*** Opening of RECORDS FOR THE TASK ***

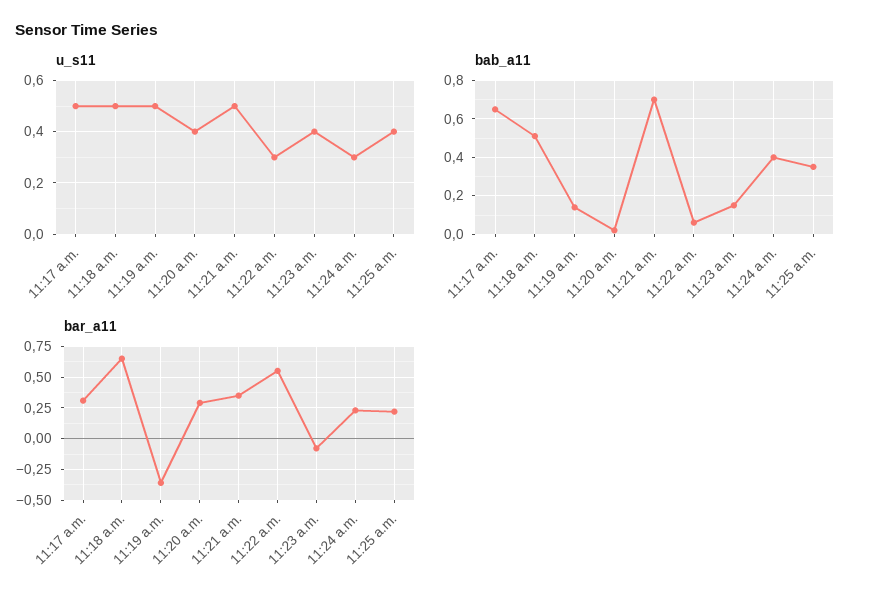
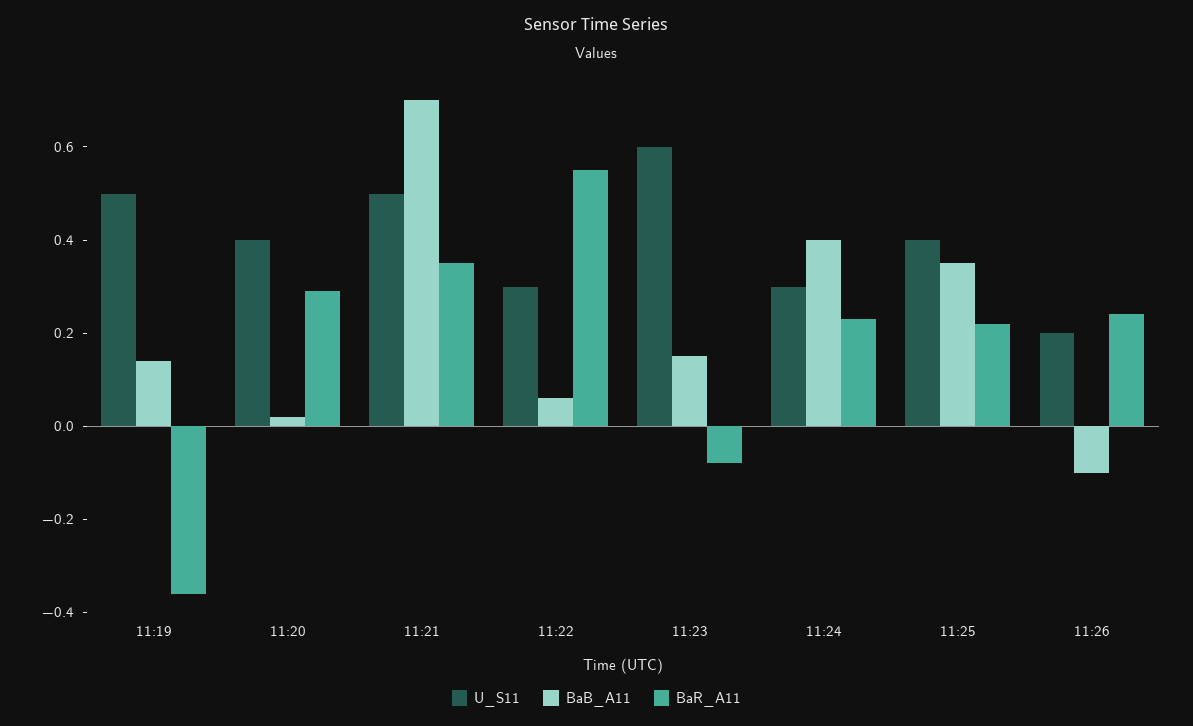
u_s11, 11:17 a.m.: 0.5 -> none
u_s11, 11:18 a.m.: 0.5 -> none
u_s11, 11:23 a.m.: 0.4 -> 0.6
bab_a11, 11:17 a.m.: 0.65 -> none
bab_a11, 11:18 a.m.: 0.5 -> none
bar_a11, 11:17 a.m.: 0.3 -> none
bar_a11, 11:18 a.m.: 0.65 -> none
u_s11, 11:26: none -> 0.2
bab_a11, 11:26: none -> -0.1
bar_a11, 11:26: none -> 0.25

*** Close of RECORDS FOR THE TASK ***

Pick out all lines from the data above in which the word "none" appears.

• _RESULT OF THE TASK_:
u_s11, 11:17 a.m.: 0.5 -> none
u_s11, 11:18 a.m.: 0.5 -> none
bab_a11, 11:17 a.m.: 0.65 -> none
bab_a11, 11:18 a.m.: 0.5 -> none
bar_a11, 11:17 a.m.: 0.3 -> none
bar_a11, 11:18 a.m.: 0.65 -> none
u_s11, 11:26: none -> 0.2
bab_a11, 11:26: none -> -0.1
bar_a11, 11:26: none -> 0.25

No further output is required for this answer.